(Data entries)
..........

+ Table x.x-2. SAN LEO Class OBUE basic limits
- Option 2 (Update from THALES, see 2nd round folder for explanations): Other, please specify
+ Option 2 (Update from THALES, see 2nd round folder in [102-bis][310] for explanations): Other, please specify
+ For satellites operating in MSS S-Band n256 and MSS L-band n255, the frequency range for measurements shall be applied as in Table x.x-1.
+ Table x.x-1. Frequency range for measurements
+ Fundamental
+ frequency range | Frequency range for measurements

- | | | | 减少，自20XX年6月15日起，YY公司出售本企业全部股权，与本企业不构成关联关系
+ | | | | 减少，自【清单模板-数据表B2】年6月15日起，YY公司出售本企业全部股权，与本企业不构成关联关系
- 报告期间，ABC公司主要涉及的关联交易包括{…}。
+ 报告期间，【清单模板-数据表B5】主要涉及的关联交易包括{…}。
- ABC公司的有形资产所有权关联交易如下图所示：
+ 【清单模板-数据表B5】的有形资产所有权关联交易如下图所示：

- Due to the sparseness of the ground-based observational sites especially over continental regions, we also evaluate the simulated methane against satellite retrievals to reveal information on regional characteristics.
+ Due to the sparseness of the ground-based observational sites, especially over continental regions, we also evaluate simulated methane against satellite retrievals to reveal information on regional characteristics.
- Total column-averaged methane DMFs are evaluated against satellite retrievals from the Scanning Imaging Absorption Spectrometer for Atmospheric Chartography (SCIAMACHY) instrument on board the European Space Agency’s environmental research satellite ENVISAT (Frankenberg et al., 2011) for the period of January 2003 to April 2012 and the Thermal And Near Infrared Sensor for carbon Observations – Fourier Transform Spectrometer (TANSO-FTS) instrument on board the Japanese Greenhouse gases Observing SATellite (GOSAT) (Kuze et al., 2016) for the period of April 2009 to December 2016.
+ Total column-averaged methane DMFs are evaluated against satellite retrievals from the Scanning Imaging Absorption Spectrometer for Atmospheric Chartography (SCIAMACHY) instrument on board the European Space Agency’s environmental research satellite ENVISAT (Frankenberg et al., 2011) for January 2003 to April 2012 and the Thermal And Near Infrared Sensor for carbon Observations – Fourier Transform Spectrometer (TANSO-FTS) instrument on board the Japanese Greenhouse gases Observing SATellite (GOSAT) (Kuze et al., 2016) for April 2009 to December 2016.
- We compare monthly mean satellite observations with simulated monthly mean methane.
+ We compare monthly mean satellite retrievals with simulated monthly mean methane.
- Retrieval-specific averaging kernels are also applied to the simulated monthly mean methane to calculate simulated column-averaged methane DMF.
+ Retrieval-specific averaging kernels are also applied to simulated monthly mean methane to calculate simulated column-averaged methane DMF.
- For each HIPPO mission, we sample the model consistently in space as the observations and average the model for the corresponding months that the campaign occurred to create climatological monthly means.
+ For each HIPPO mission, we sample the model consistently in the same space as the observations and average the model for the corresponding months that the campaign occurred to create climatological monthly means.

..........

# DESCRIPTION OF THE TASK
In full and exactly as written, reproduce the records above.

# WRITTEN ANSWER
+ Table x.x-2. SAN LEO Class OBUE basic limits
- Option 2 (Update from THALES, see 2nd round folder for explanations): Other, please specify
+ Option 2 (Update from THALES, see 2nd round folder in [102-bis][310] for explanations): Other, please specify
+ For satellites operating in MSS S-Band n256 and MSS L-band n255, the frequency range for measurements shall be applied as in Table x.x-1.
+ Table x.x-1. Frequency range for measurements
+ Fundamental
+ frequency range | Frequency range for measurements

- | | | | 减少，自20XX年6月15日起，YY公司出售本企业全部股权，与本企业不构成关联关系
+ | | | | 减少，自【清单模板-数据表B2】年6月15日起，YY公司出售本企业全部股权，与本企业不构成关联关系
- 报告期间，ABC公司主要涉及的关联交易包括{…}。
+ 报告期间，【清单模板-数据表B5】主要涉及的关联交易包括{…}。
- ABC公司的有形资产所有权关联交易如下图所示：
+ 【清单模板-数据表B5】的有形资产所有权关联交易如下图所示：

- Due to the sparseness of the ground-based observational sites especially over continental regions, we also evaluate the simulated methane against satellite retrievals to reveal information on regional characteristics.
+ Due to the sparseness of the ground-based observational sites, especially over continental regions, we also evaluate simulated methane against satellite retrievals to reveal information on regional characteristics.
- Total column-averaged methane DMFs are evaluated against satellite retrievals from the Scanning Imaging Absorption Spectrometer for Atmospheric Chartography (SCIAMACHY) instrument on board the European Space Agency’s environmental research satellite ENVISAT (Frankenberg et al., 2011) for the period of January 2003 to April 2012 and the Thermal And Near Infrared Sensor for carbon Observations – Fourier Transform Spectrometer (TANSO-FTS) instrument on board the Japanese Greenhouse gases Observing SATellite (GOSAT) (Kuze et al., 2016) for the period of April 2009 to December 2016.
+ Total column-averaged methane DMFs are evaluated against satellite retrievals from the Scanning Imaging Absorption Spectrometer for Atmospheric Chartography (SCIAMACHY) instrument on board the European Space Agency’s environmental research satellite ENVISAT (Frankenberg et al., 2011) for January 2003 to April 2012 and the Thermal And Near Infrared Sensor for carbon Observations – Fourier Transform Spectrometer (TANSO-FTS) instrument on board the Japanese Greenhouse gases Observing SATellite (GOSAT) (Kuze et al., 2016) for April 2009 to December 2016.
- We compare monthly mean satellite observations with simulated monthly mean methane.
+ We compare monthly mean satellite retrievals with simulated monthly mean methane.
- Retrieval-specific averaging kernels are also applied to the simulated monthly mean methane to calculate simulated column-averaged methane DMF.
+ Retrieval-specific averaging kernels are also applied to simulated monthly mean methane to calculate simulated column-averaged methane DMF.
- For each HIPPO mission, we sample the model consistently in space as the observations and average the model for the corresponding months that the campaign occurred to create climatological monthly means.
+ For each HIPPO mission, we sample the model consistently in the same space as the observations and average the model for the corresponding months that the campaign occurred to create climatological monthly means.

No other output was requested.